Material shown:
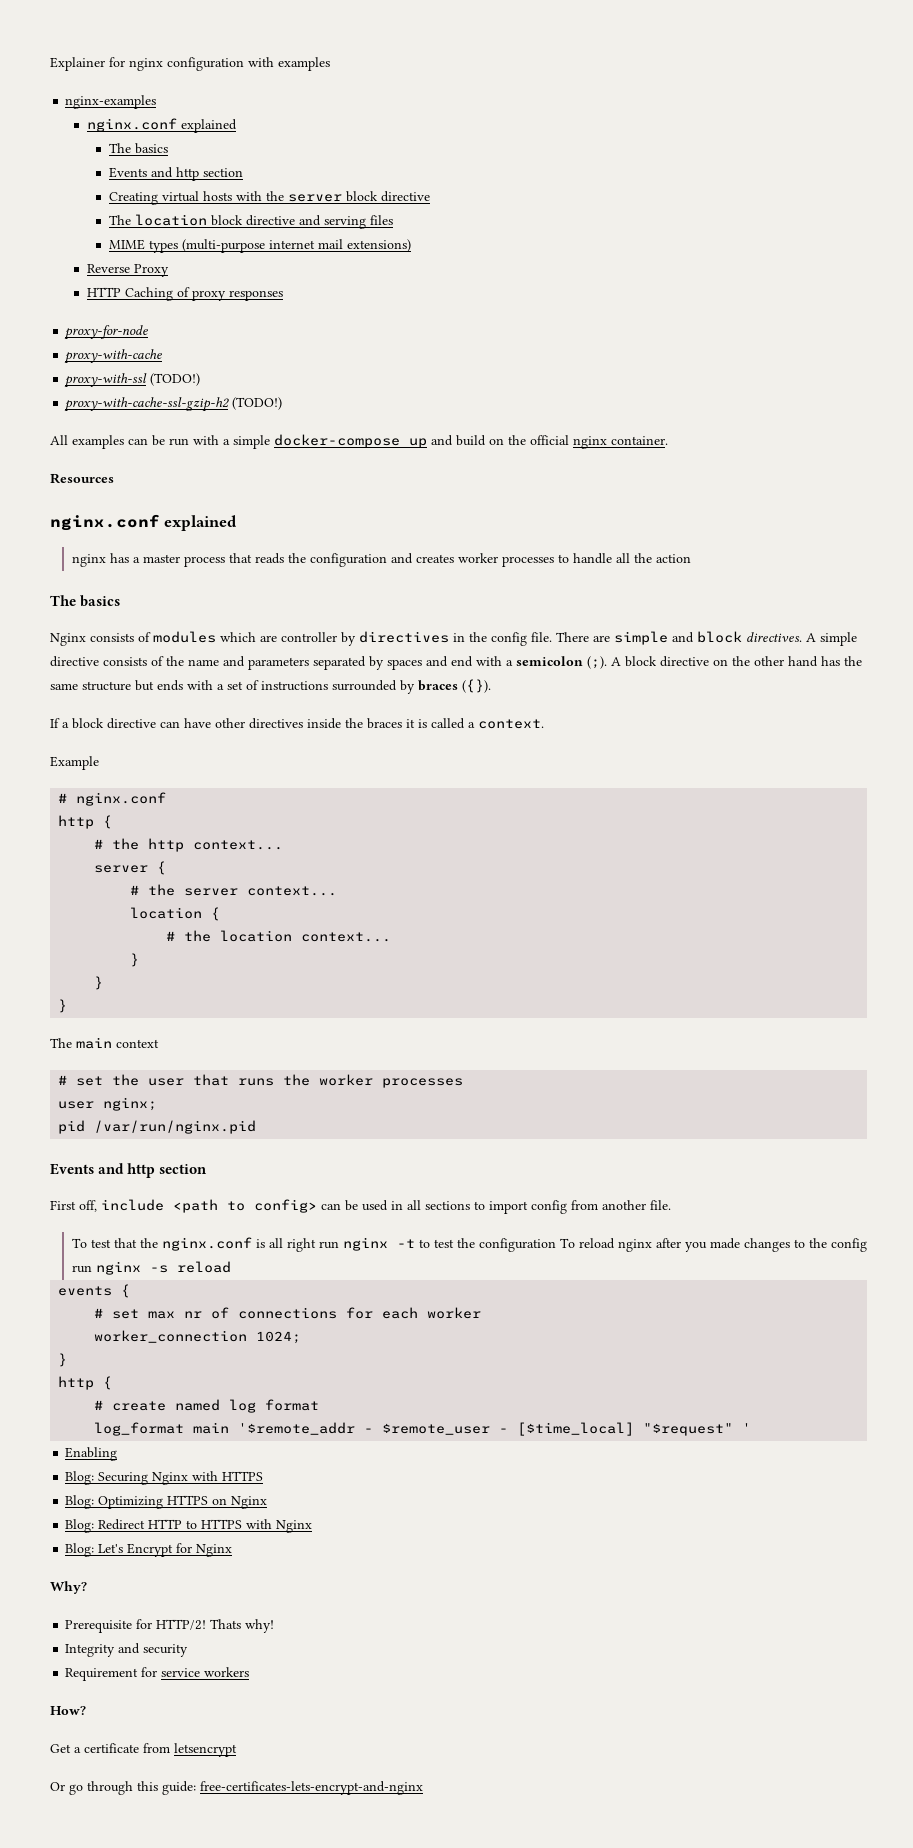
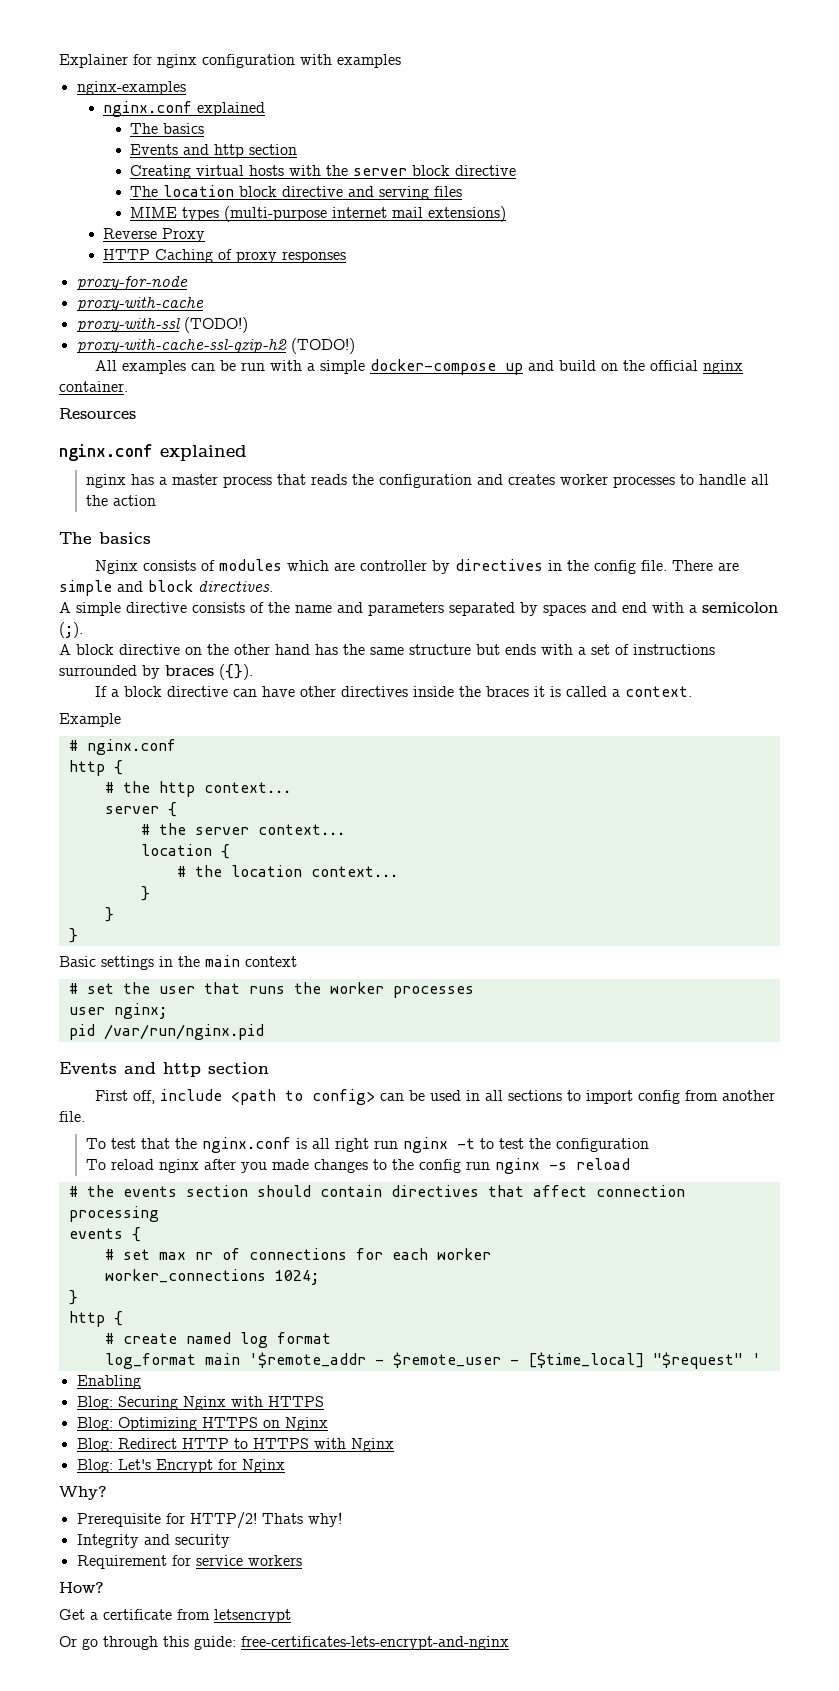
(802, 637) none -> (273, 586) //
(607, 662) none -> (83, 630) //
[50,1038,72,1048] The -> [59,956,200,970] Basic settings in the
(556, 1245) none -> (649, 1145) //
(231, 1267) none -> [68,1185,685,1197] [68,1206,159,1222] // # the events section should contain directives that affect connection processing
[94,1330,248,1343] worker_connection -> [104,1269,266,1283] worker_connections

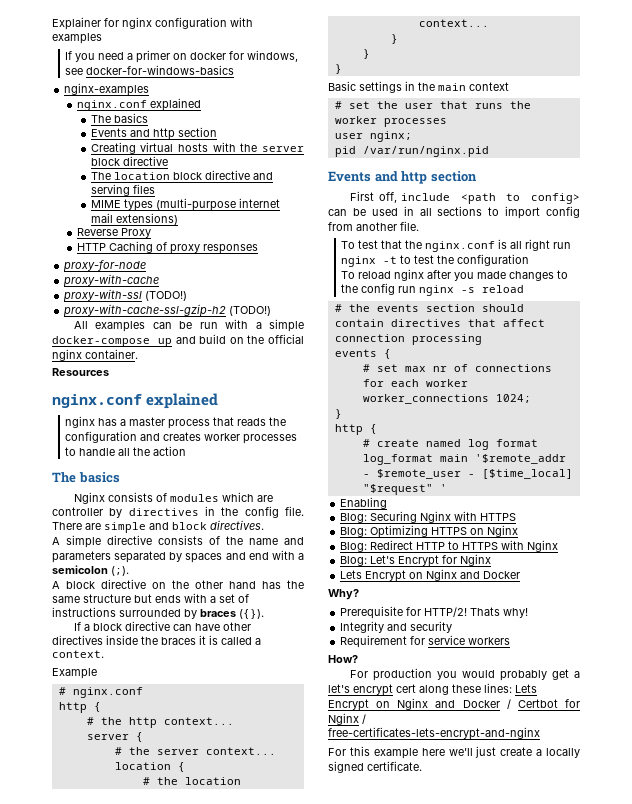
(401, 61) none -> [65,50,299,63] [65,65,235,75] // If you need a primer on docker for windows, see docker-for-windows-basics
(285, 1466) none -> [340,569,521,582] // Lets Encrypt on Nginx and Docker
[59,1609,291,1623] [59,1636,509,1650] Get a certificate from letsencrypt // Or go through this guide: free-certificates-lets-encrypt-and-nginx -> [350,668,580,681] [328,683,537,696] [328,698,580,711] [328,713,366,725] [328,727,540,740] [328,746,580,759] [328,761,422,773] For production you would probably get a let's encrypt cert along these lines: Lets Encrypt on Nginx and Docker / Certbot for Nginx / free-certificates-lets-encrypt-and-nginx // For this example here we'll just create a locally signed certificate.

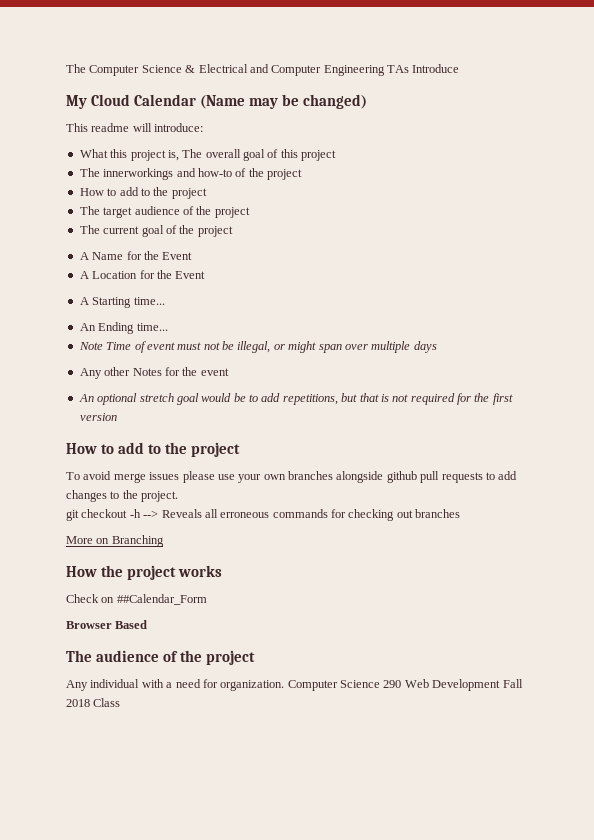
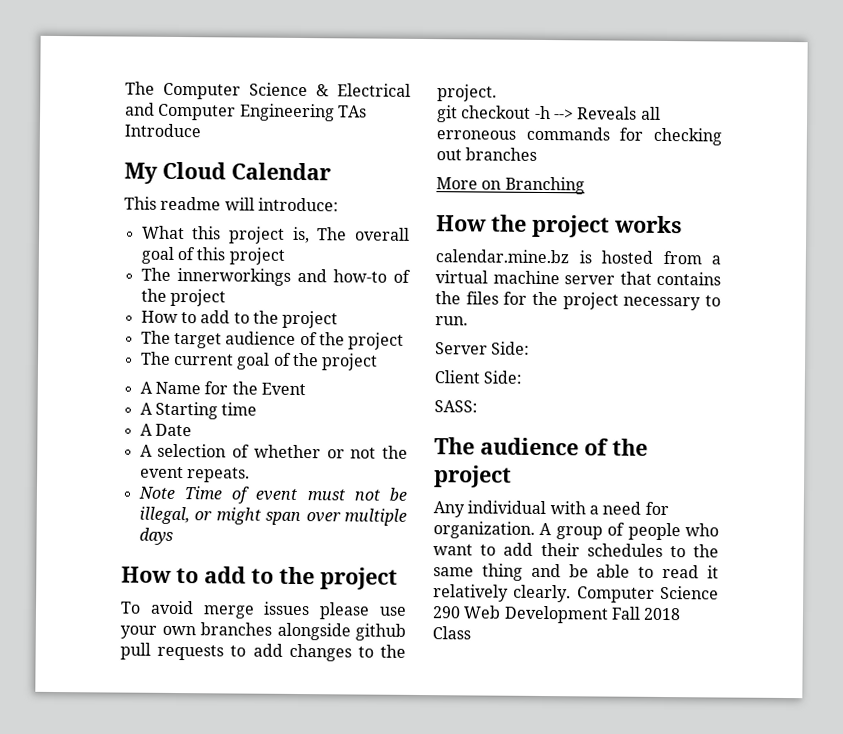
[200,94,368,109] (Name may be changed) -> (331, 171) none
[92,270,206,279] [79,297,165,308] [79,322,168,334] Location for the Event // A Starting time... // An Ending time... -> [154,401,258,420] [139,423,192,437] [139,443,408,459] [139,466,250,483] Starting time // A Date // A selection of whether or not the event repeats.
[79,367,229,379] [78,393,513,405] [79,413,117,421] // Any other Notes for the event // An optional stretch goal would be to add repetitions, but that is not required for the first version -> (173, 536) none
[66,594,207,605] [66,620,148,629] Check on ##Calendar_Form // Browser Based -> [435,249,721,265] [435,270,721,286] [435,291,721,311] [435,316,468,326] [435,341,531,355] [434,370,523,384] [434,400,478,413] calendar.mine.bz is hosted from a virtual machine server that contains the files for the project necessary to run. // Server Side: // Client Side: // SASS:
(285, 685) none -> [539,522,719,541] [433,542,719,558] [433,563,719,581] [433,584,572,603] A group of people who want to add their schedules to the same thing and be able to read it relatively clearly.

What is needed: Each of the lines from the one holding "[66,594,207,605] [66,620,148,629] Check" through the final line of the entries is to be set down exactly, and no others.

Exercise answer:
[66,594,207,605] [66,620,148,629] Check on ##Calendar_Form // Browser Based -> [435,249,721,265] [435,270,721,286] [435,291,721,311] [435,316,468,326] [435,341,531,355] [434,370,523,384] [434,400,478,413] calendar.mine.bz is hosted from a virtual machine server that contains the files for the project necessary to run. // Server Side: // Client Side: // SASS:
(285, 685) none -> [539,522,719,541] [433,542,719,558] [433,563,719,581] [433,584,572,603] A group of people who want to add their schedules to the same thing and be able to read it relatively clearly.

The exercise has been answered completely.